Wirtschaft
Die Finanzbranche ist eine der wichtigsten Säulen der britischen Wirtschaft.
Die Finanzbranche ist eine der wichtigsten Säulen der britischen Wirtschaft.(Foto: picture alliance / dpa)

BIP wächst kräftig: Britische Wirtschaft überflügelt Eurozone

Der Boom in Großbritannien lässt die wirtschaftliche Entwicklung der Euro-Länder schlecht aussehen. Auf das ganze Jahr betrachtet könnte England sogar Wachstums-Spitzenreiter unter den großen Industrienationen werden.

Die britische Wirtschaft stellt mit kräftigen Wachstum nahezu jedes Land der Euro-Zone in den Schatten. Sie legte in den Monaten April bis Juni um 0,8 Prozent zum Vorquartal zu, wie das Statistikamt ONS in einer zweiten Schätzung mitteilte. In der konjunkturell stagnierenden Euro-Zone hat nur Lettland mit einem Plus von einem Prozent eine höhere Wachstumszahl zu bieten.

Zum Vorjahresquartal legte das Bruttoinlandsprodukt (BIP) in Großbritannien sogar um 3,2 Prozent zu und damit einen Tick stärker als zunächst erwartet. Das ist die höchste Zunahme seit mehr als sechs Jahren.

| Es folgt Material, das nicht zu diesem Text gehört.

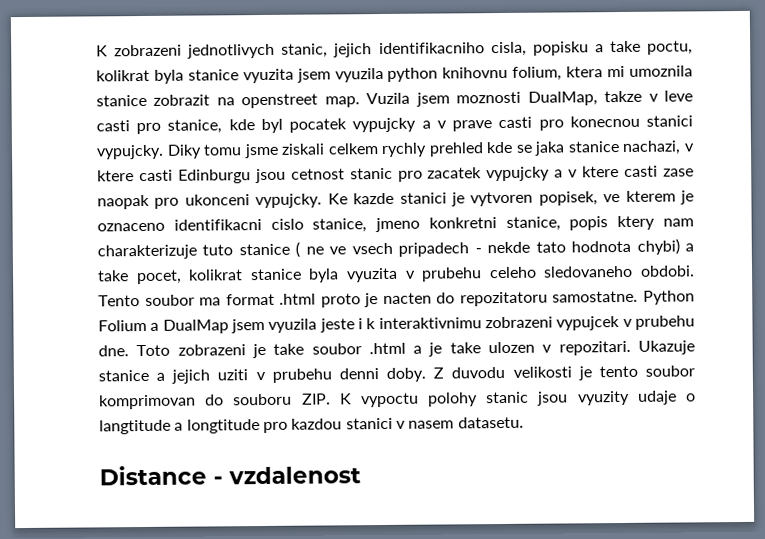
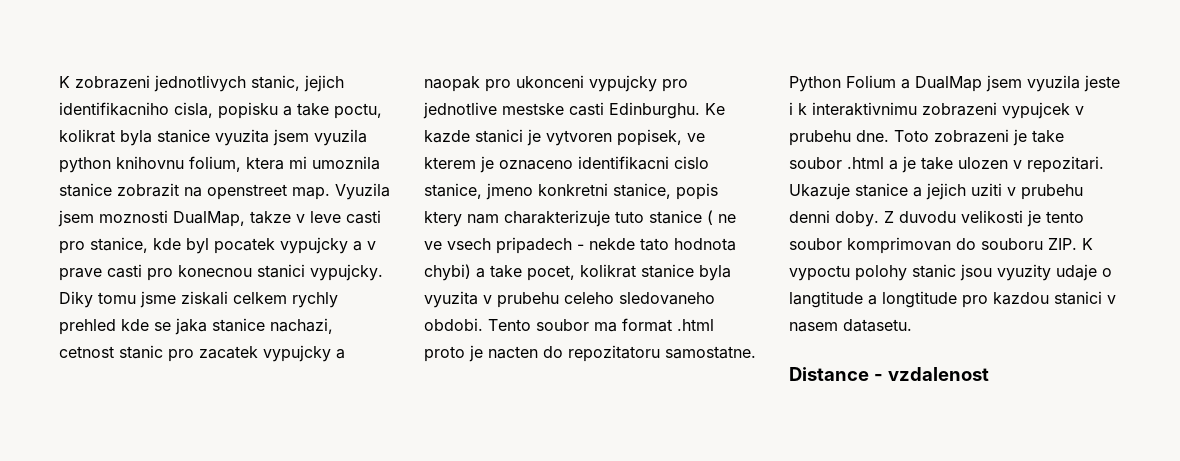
[366,92,411,105] Vuzila -> [335,183,390,200] Vyuzila
[684,143,696,152] [97,168,286,184] v ktere casti Edinburgu jsou -> (333, 326) none
[568,165,694,178] [97,193,323,210] v ktere casti zase naopak pro ukonceni vypujcky. -> [424,75,688,92] [423,102,700,119] naopak pro ukonceni vypujcky pro jednotlive mestske casti Edinburghu.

Briten unter den Industrieländern top

Hauptgrund für die Revision war nach Angaben des ONS, dass sich die Baukonjunktur besser entwickelte als zunächst berechnet. Die Wirtschaft auf der Insel hat die Schwächephase nach der weltweiten Finanzkrise abgehakt. Die Wirtschaftsleistung ist insgesamt wieder höher als Anfang 2008.

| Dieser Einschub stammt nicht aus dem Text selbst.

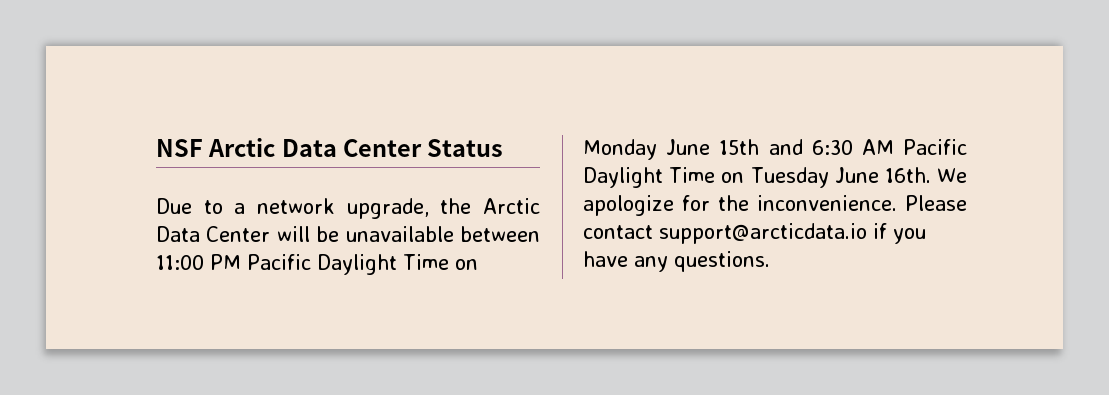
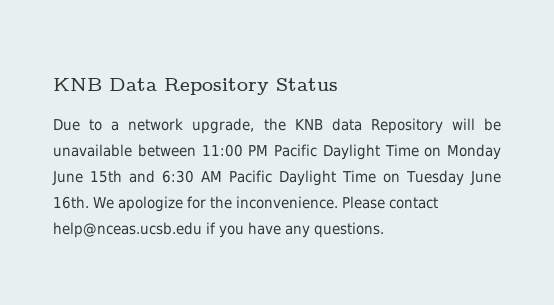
[156,138,423,157] NSF Arctic Data Center -> [53,78,269,95] KNB Data Repository
[483,198,540,214] [156,226,271,242] Arctic Data Center -> [294,118,443,134] KNB data Repository
[659,223,867,244] support@arcticdata.io -> [53,222,202,238] help@nceas.ucsb.edu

Der Internationale Währungsfonds (IWF) sagt dem Land 2014 ein um 3,2 Prozent anziehendes BIP voraus. Damit dürfte es stärker als jedes andere große Industrieland wachsen. Deutschland, dessen Wirtschaft im Frühjahr leicht schrumpfte, traut der Fonds 2014 ein Plus von 1,9 Prozent zu.

Nach revidierten Daten des Statistikamtes in London war auch der Wirtschaftseinbruch in der Finanzkrise nicht so tief wie ursprünglich berechnet: Demnach schrumpfte die Wirtschaft im Rezessionsjahr 2008 nur um 0,3 Prozent und nicht um 1,1 Prozent.

Britischer Leitzins bleibt wohl vorerst niedrig

Die Bank of England hält den Leitzins seit mehr als fünf Jahren auf dem historisch niedrigen Niveau von 0,5 Prozent und hat trotz der brummenden Wirtschaft keine Eile mit einer Erhöhung. Der Notenbanker David Miles verwies im Gespräch mit der BBC jüngst auf erste Signale, die eine Abkühlung am Häusermarkt anzeigten.

Zugleich sei vorerst nicht mit einem starken Anziehen der Verbraucherpreise zu rechnen. Experten erwarten, dass die britische Zentralbank erst Anfang kommenden Jahres die Zinszügel anziehen wird. Sie wäre damit aber international voraussichtlich Vorreiter unter den großen Notenbanken. In der Euro-Zone wird wegen der stagnierenden Wirtschaft und der anhaltenden Deflationssorgen erst später mit der Zinswende gerechnet.